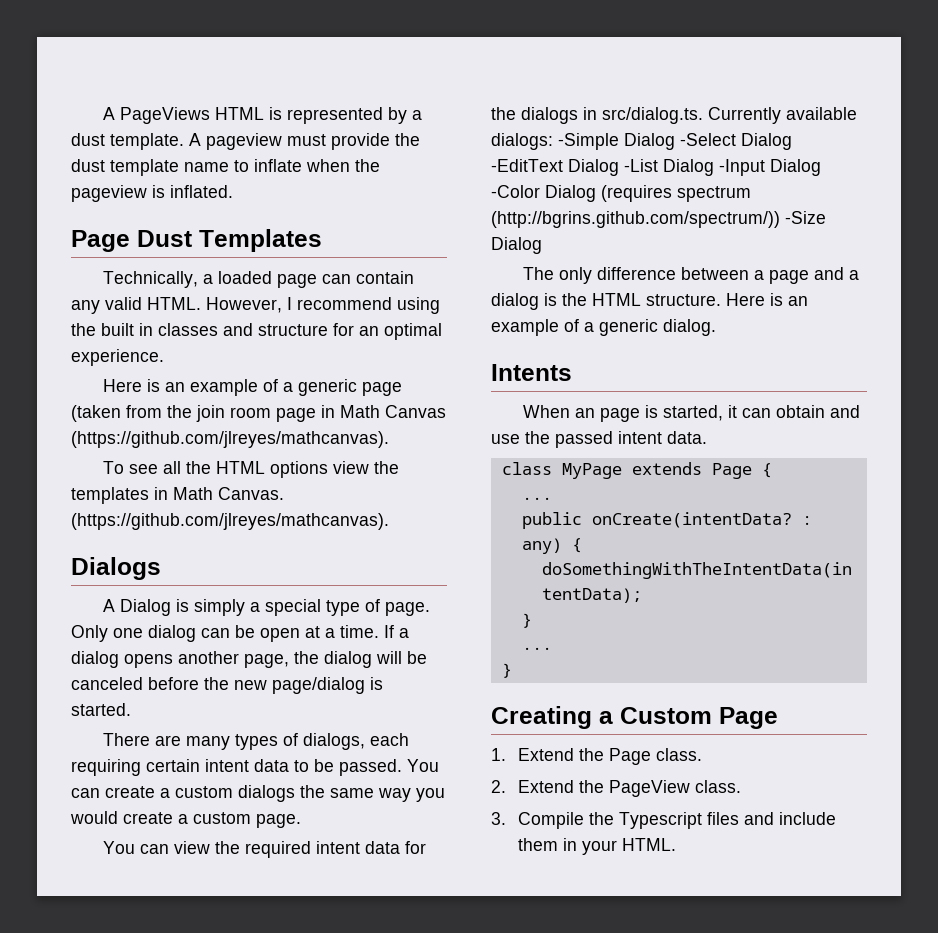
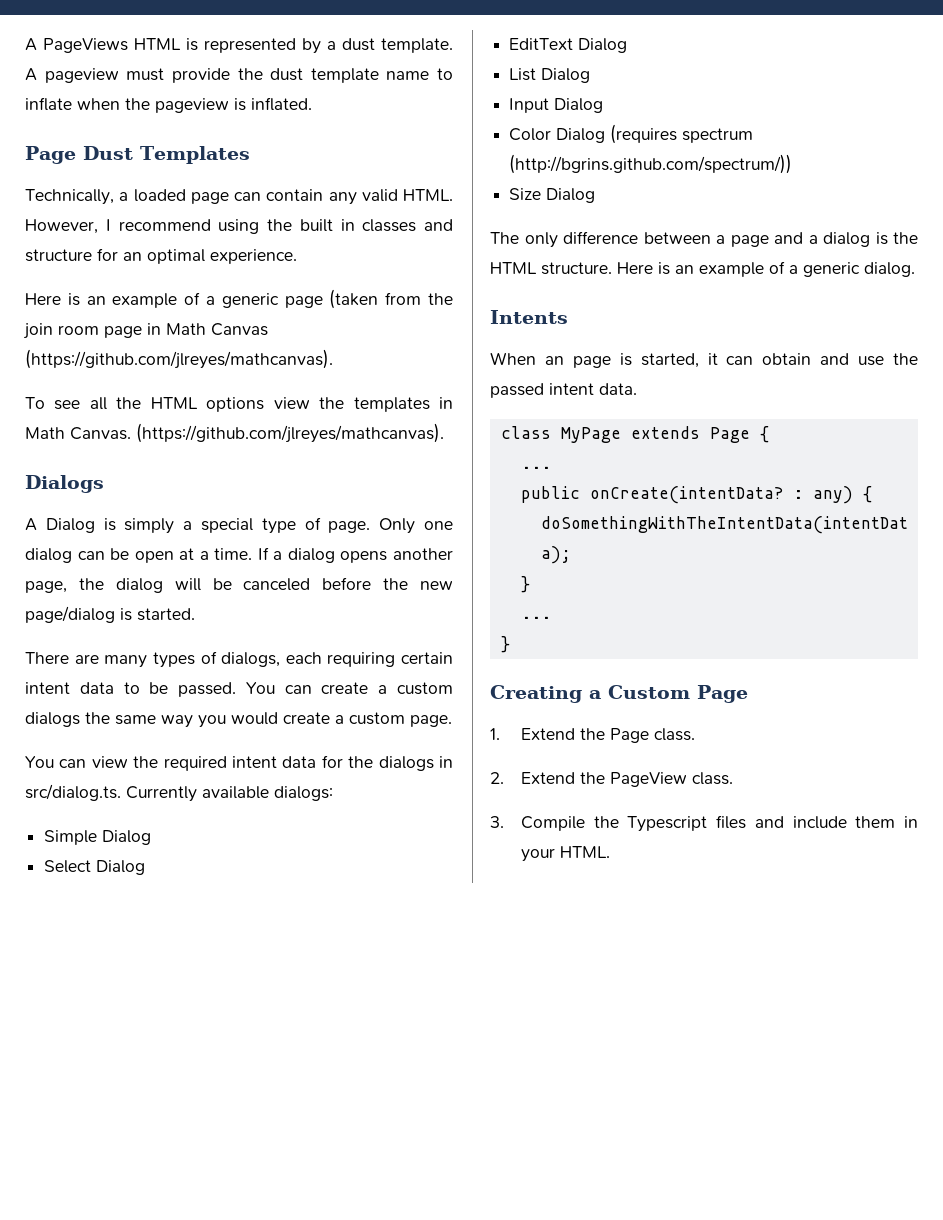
[558,133,792,150] [491,159,821,176] [491,185,540,198] -Simple Dialog -Select Dialog -EditText Dialog -List Dialog -Input Dialog -Color -> [44,830,152,845] [44,860,146,875] [509,38,628,53] [509,68,591,83] [509,98,604,113] [509,128,552,141] // Simple Dialog // Select Dialog // EditText Dialog // List Dialog // Input Dialog // Color
[785,211,826,224] -Size -> [509,188,542,200] // Size

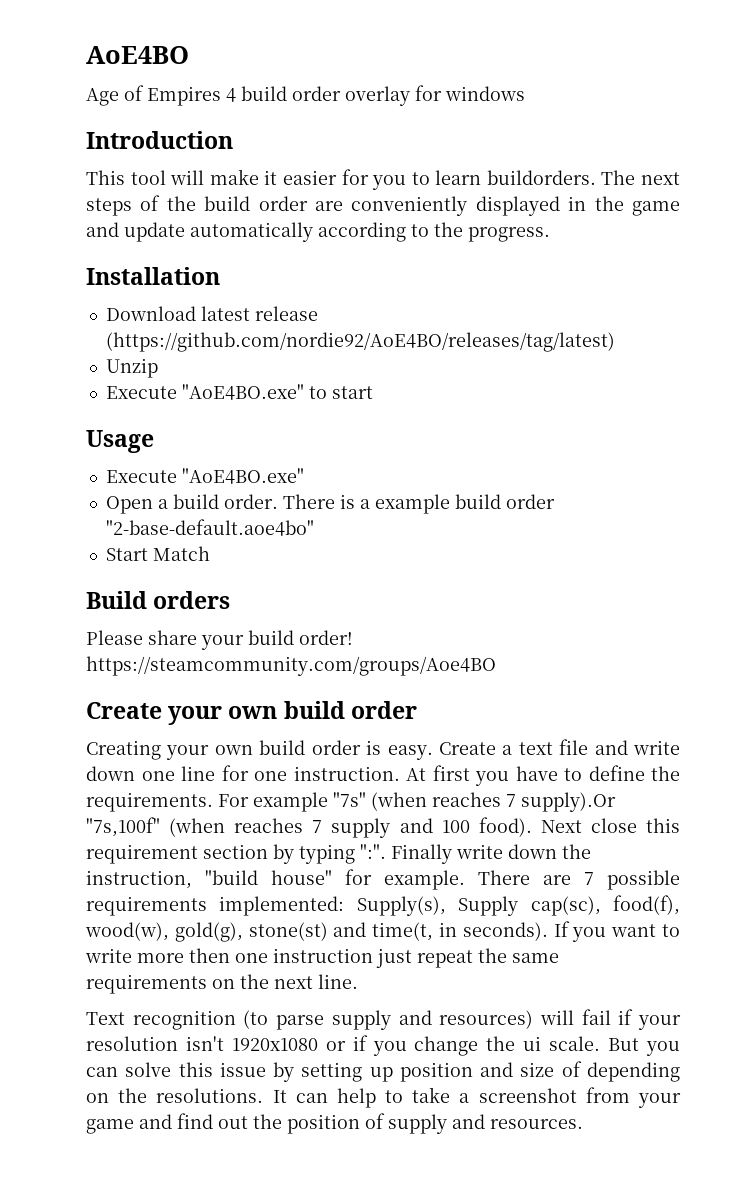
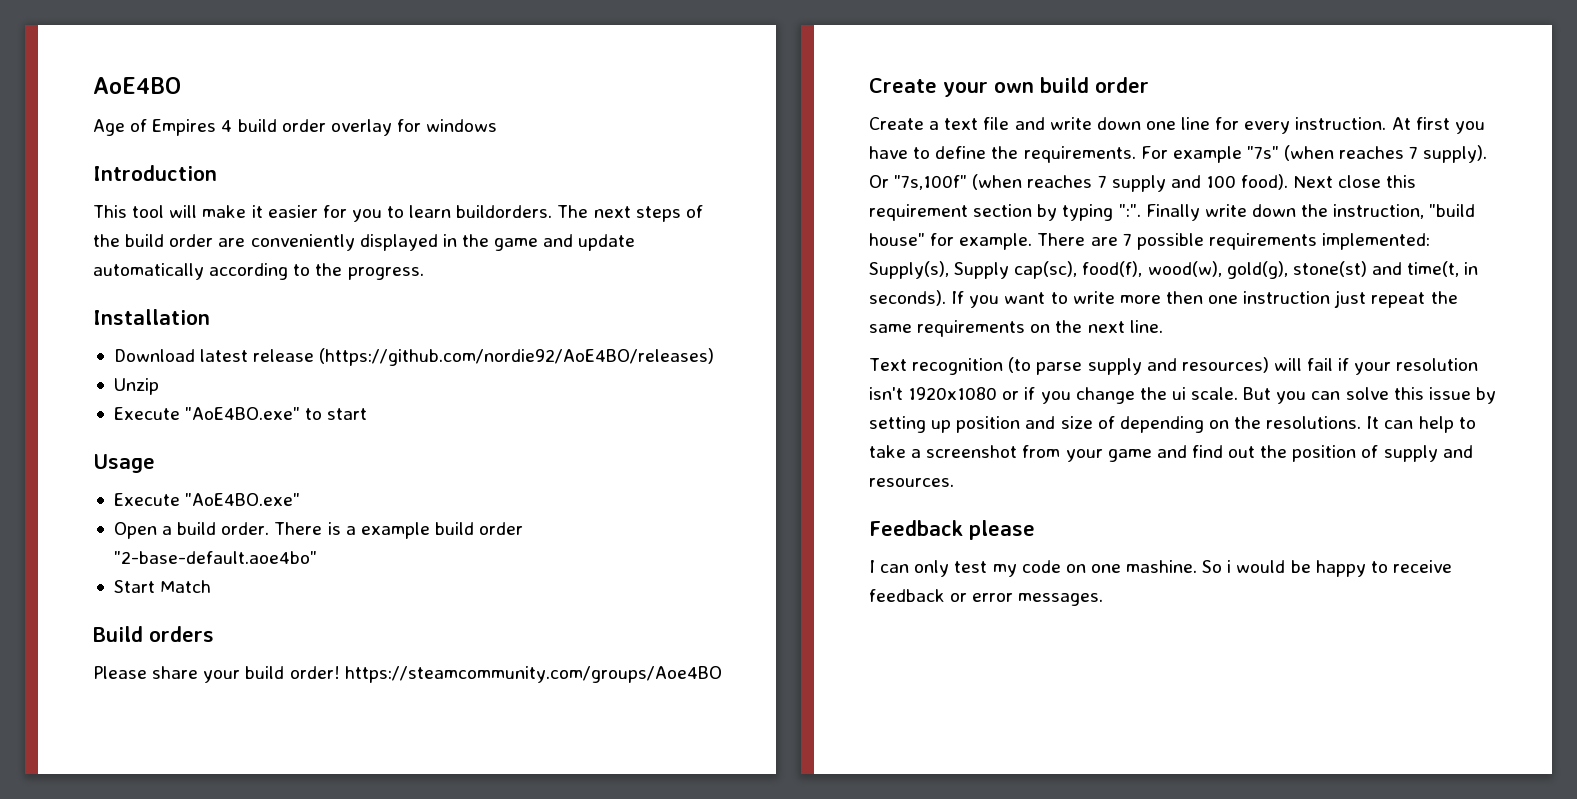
[105,332,615,352] (https://github.com/nordie92/AoE4BO/releases/tag/latest) -> [319,348,715,366] (https://github.com/nordie92/AoE4BO/releases)
[86,740,433,760] Creating your own build order is easy. -> (1149, 85) none
[254,771,287,781] one -> [1244,121,1291,134] every
[521,792,616,812] supply).Or -> [1423,145,1488,163] [869,175,889,188] supply). Or
(583, 1124) none -> [869,520,1035,540] [869,560,1452,577] [869,589,1104,606] // Feedback please // I can only test my code on one mashine. So i would be happy to receive feedback or error messages.

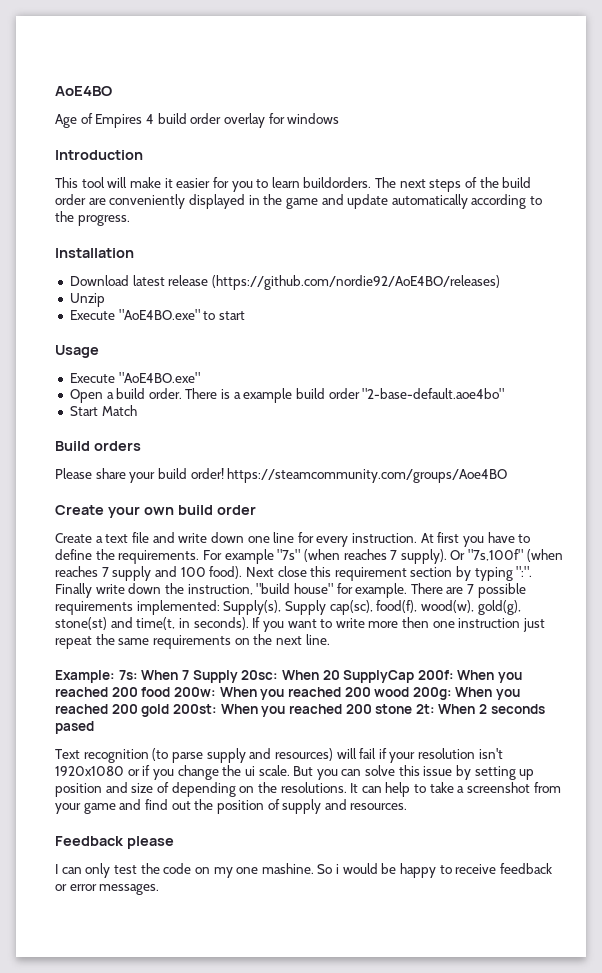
(1163, 326) none -> [55,670,523,683] [55,687,521,700] [55,704,545,717] [55,721,94,734] // Example: 7s: When 7 Supply 20sc: When 20 SupplyCap 200f: When you reached 200 food 200w: When you reached 200 wood 200g: When you reached 200 gold 200st: When you reached 200 stone 2t: When 2 seconds pased
[992,564,1017,577] my -> [140,863,160,874] the
(1086, 568) none -> [213,867,233,878] my

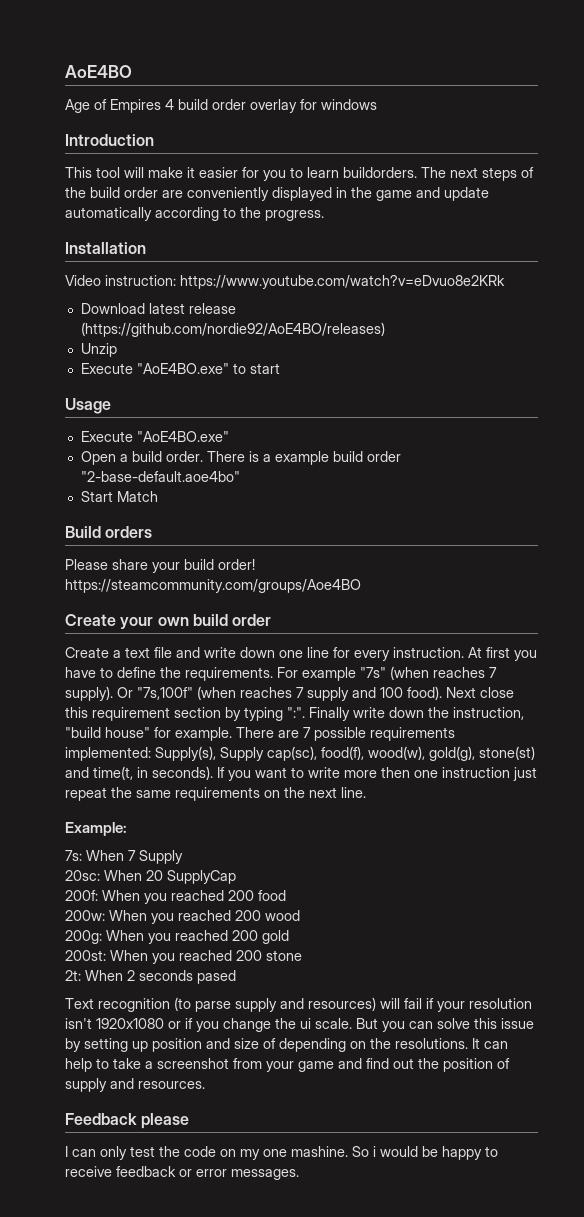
(134, 253) none -> [65,275,505,289] // Video instruction: https://www.youtube.com/watch?v=eDvuo8e2KRk
(115, 676) none -> (127, 829) //
(238, 676) none -> (183, 857) //
(415, 676) none -> (236, 877) //
(171, 692) none -> (286, 895) //
(410, 692) none -> (300, 915) //
(170, 710) none -> (289, 937) //
(413, 709) none -> (302, 955) //

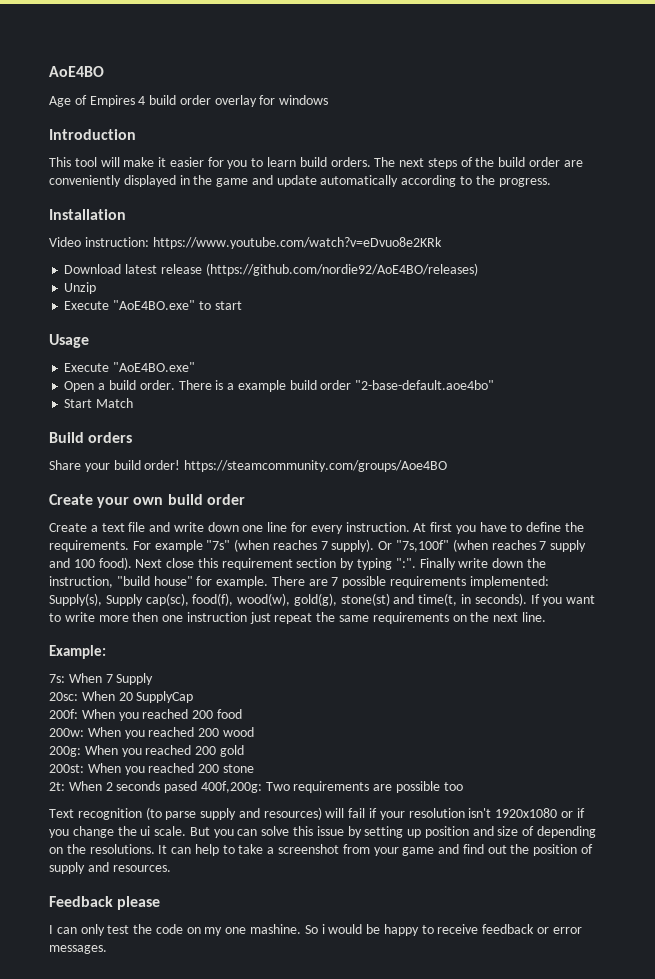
[343,167,417,178] buildorders. -> [299,157,371,167] build orders.
[65,559,148,570] Please share -> [49,460,81,470] Share
(236, 977) none -> [200,781,463,793] 400f,200g: Two requirements are possible too

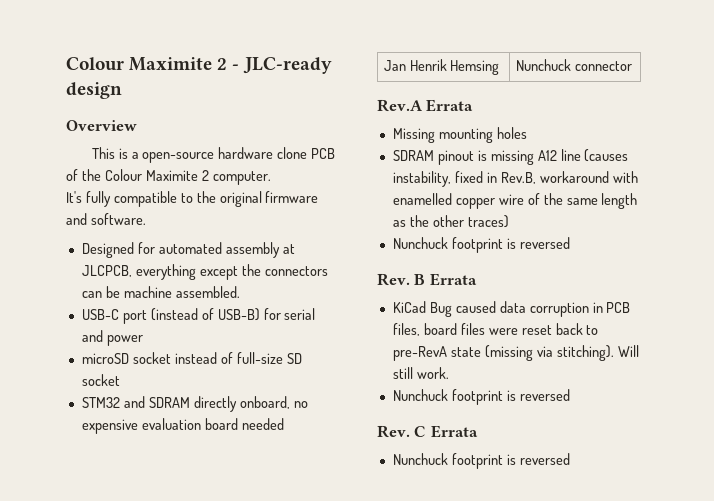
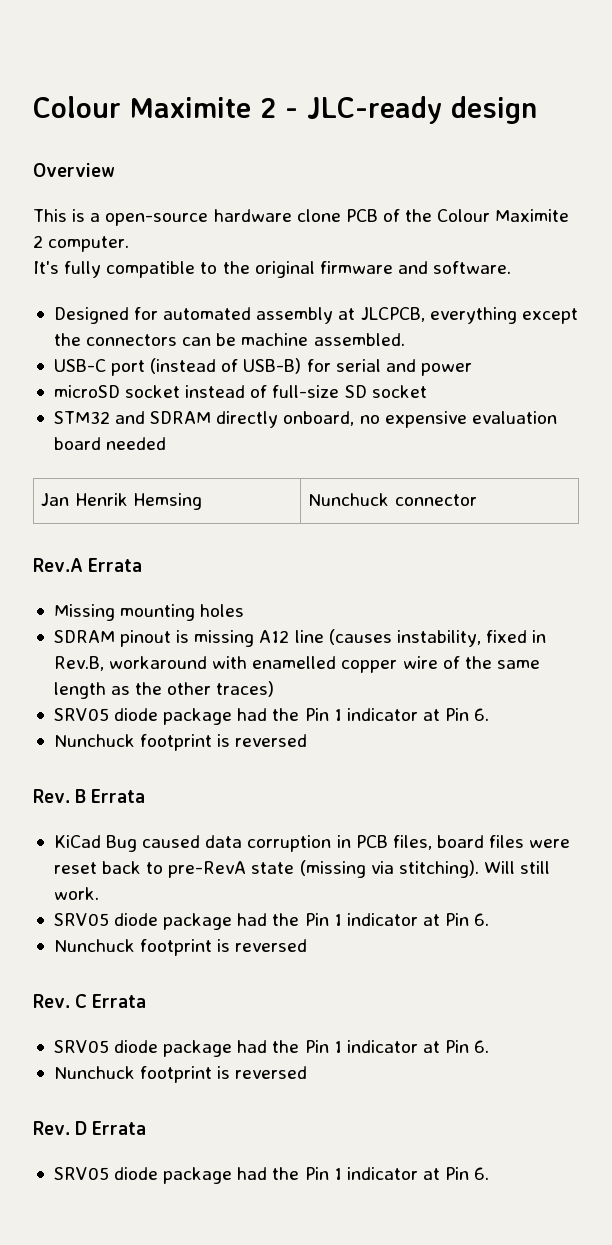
(509, 221) none -> [53,708,490,725] // SRV05 diode package had the Pin 1 indicator at Pin 6.
(449, 373) none -> [53,913,490,930] // SRV05 diode package had the Pin 1 indicator at Pin 6.
[392,453,570,469] Nunchuck footprint is reversed -> [53,1040,490,1057] [53,1066,308,1083] [33,1121,147,1135] [53,1167,490,1184] SRV05 diode package had the Pin 1 indicator at Pin 6. // Nunchuck footprint is reversed // Rev. D Errata // SRV05 diode package had the Pin 1 indicator at Pin 6.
________________________________________
DIRECTIONS →
Reproduce the opening lines of the material above exactly, ending with the line that contains "(413, 709) none -> (302, 955) //". Omit every picture.

THE ANSWER →
[558,133,792,150] [491,159,821,176] [491,185,540,198] -Simple Dialog -Select Dialog -EditText Dialog -List Dialog -Input Dialog -Color -> [44,830,152,845] [44,860,146,875] [509,38,628,53] [509,68,591,83] [509,98,604,113] [509,128,552,141] // Simple Dialog // Select Dialog // EditText Dialog // List Dialog // Input Dialog // Color
[785,211,826,224] -Size -> [509,188,542,200] // Size

[105,332,615,352] (https://github.com/nordie92/AoE4BO/releases/tag/latest) -> [319,348,715,366] (https://github.com/nordie92/AoE4BO/releases)
[86,740,433,760] Creating your own build order is easy. -> (1149, 85) none
[254,771,287,781] one -> [1244,121,1291,134] every
[521,792,616,812] supply).Or -> [1423,145,1488,163] [869,175,889,188] supply). Or
(583, 1124) none -> [869,520,1035,540] [869,560,1452,577] [869,589,1104,606] // Feedback please // I can only test my code on one mashine. So i would be happy to receive feedback or error messages.

(1163, 326) none -> [55,670,523,683] [55,687,521,700] [55,704,545,717] [55,721,94,734] // Example: 7s: When 7 Supply 20sc: When 20 SupplyCap 200f: When you reached 200 food 200w: When you reached 200 wood 200g: When you reached 200 gold 200st: When you reached 200 stone 2t: When 2 seconds pased
[992,564,1017,577] my -> [140,863,160,874] the
(1086, 568) none -> [213,867,233,878] my

(134, 253) none -> [65,275,505,289] // Video instruction: https://www.youtube.com/watch?v=eDvuo8e2KRk
(115, 676) none -> (127, 829) //
(238, 676) none -> (183, 857) //
(415, 676) none -> (236, 877) //
(171, 692) none -> (286, 895) //
(410, 692) none -> (300, 915) //
(170, 710) none -> (289, 937) //
(413, 709) none -> (302, 955) //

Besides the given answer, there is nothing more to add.